=== Task instructions ===
The whole listing below, with no pictures, is to be repeated as it stands.

=== Given records ===
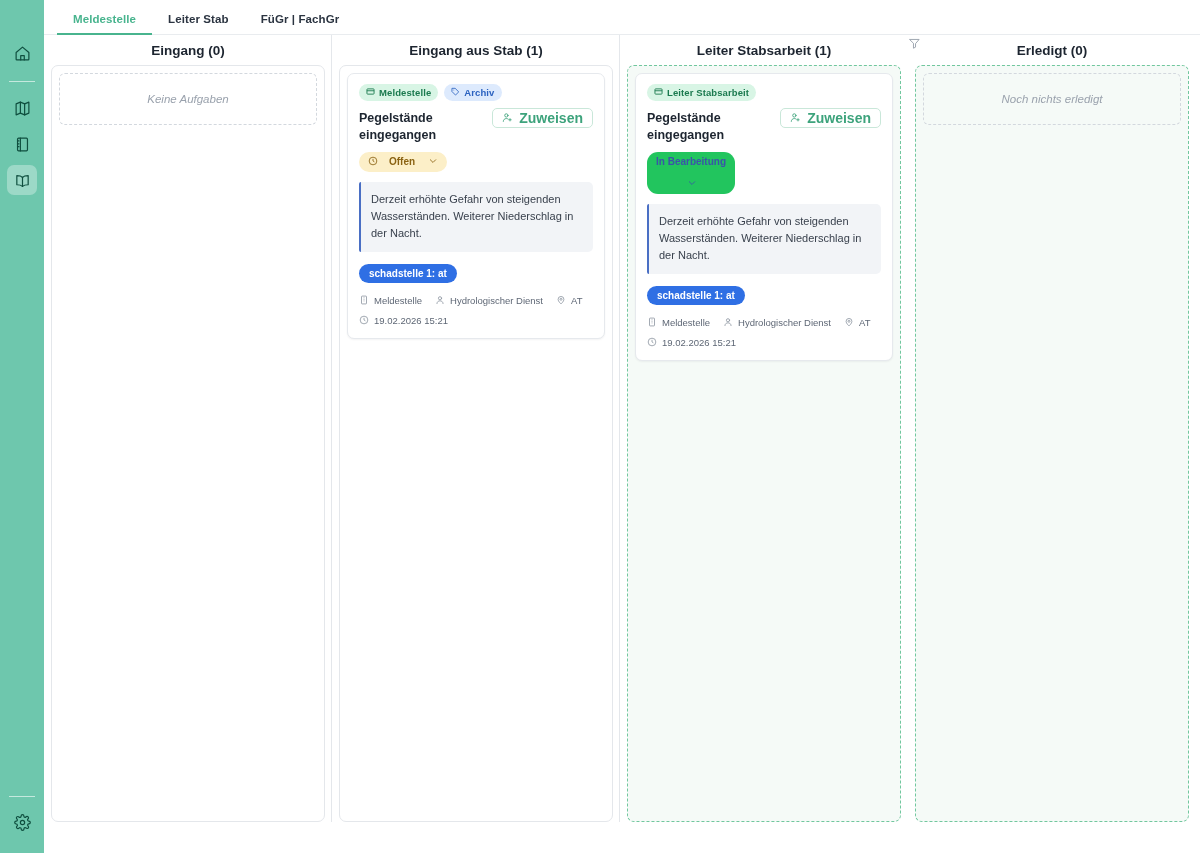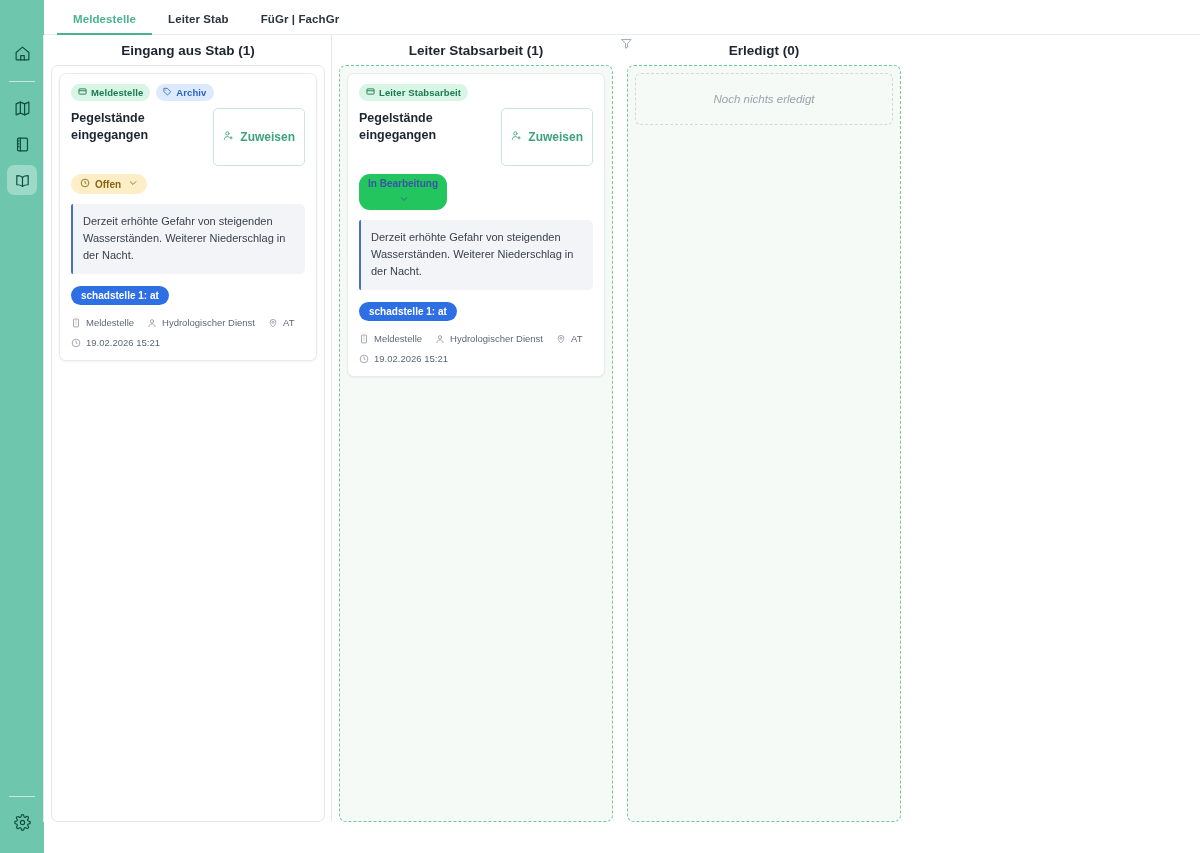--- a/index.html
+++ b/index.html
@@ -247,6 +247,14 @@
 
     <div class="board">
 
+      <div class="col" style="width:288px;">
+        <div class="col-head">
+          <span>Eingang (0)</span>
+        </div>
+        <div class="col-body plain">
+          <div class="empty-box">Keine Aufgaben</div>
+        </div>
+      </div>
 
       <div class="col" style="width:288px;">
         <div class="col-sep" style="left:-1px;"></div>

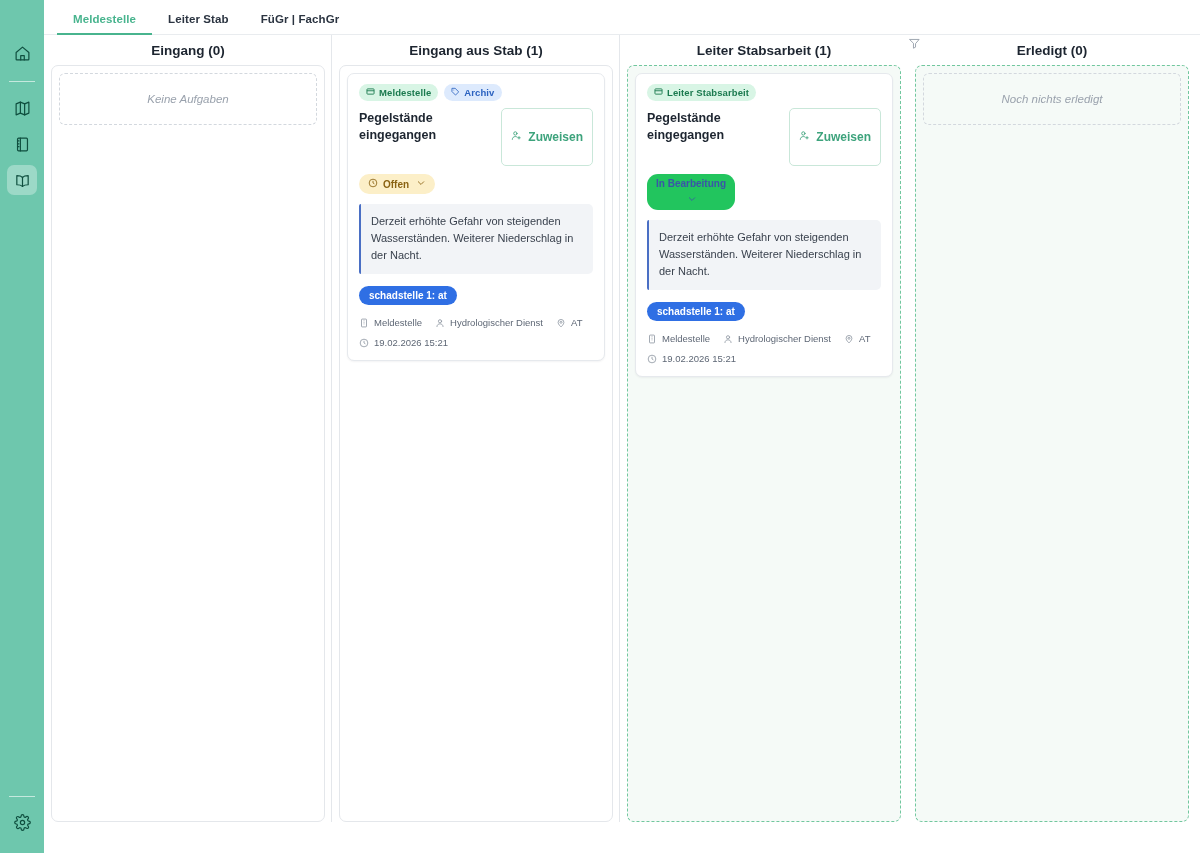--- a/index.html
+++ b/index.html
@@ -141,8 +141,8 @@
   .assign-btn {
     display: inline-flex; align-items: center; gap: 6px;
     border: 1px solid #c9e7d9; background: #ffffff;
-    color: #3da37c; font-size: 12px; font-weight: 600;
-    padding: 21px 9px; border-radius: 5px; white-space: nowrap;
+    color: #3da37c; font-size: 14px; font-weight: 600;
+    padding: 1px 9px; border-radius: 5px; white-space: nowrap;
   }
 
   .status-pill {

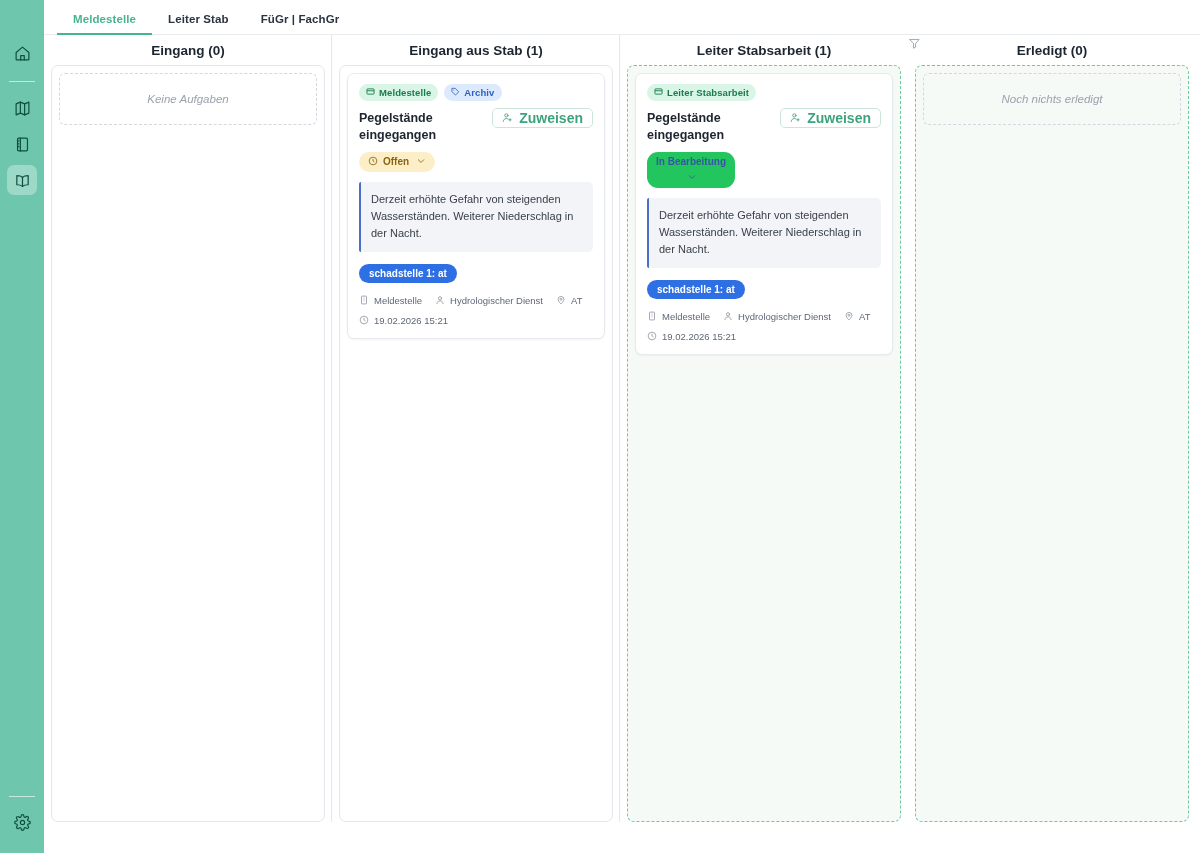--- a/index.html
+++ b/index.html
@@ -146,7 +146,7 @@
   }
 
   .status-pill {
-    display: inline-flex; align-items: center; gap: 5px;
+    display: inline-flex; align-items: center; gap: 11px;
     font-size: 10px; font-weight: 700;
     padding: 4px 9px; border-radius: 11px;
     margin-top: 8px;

=== Result for this task ===
--- a/index.html
+++ b/index.html
@@ -247,6 +247,14 @@
 
     <div class="board">
 
+      <div class="col" style="width:288px;">
+        <div class="col-head">
+          <span>Eingang (0)</span>
+        </div>
+        <div class="col-body plain">
+          <div class="empty-box">Keine Aufgaben</div>
+        </div>
+      </div>
 
       <div class="col" style="width:288px;">
         <div class="col-sep" style="left:-1px;"></div>

--- a/index.html
+++ b/index.html
@@ -141,8 +141,8 @@
   .assign-btn {
     display: inline-flex; align-items: center; gap: 6px;
     border: 1px solid #c9e7d9; background: #ffffff;
-    color: #3da37c; font-size: 12px; font-weight: 600;
-    padding: 21px 9px; border-radius: 5px; white-space: nowrap;
+    color: #3da37c; font-size: 14px; font-weight: 600;
+    padding: 1px 9px; border-radius: 5px; white-space: nowrap;
   }
 
   .status-pill {

--- a/index.html
+++ b/index.html
@@ -146,7 +146,7 @@
   }
 
   .status-pill {
-    display: inline-flex; align-items: center; gap: 5px;
+    display: inline-flex; align-items: center; gap: 11px;
     font-size: 10px; font-weight: 700;
     padding: 4px 9px; border-radius: 11px;
     margin-top: 8px;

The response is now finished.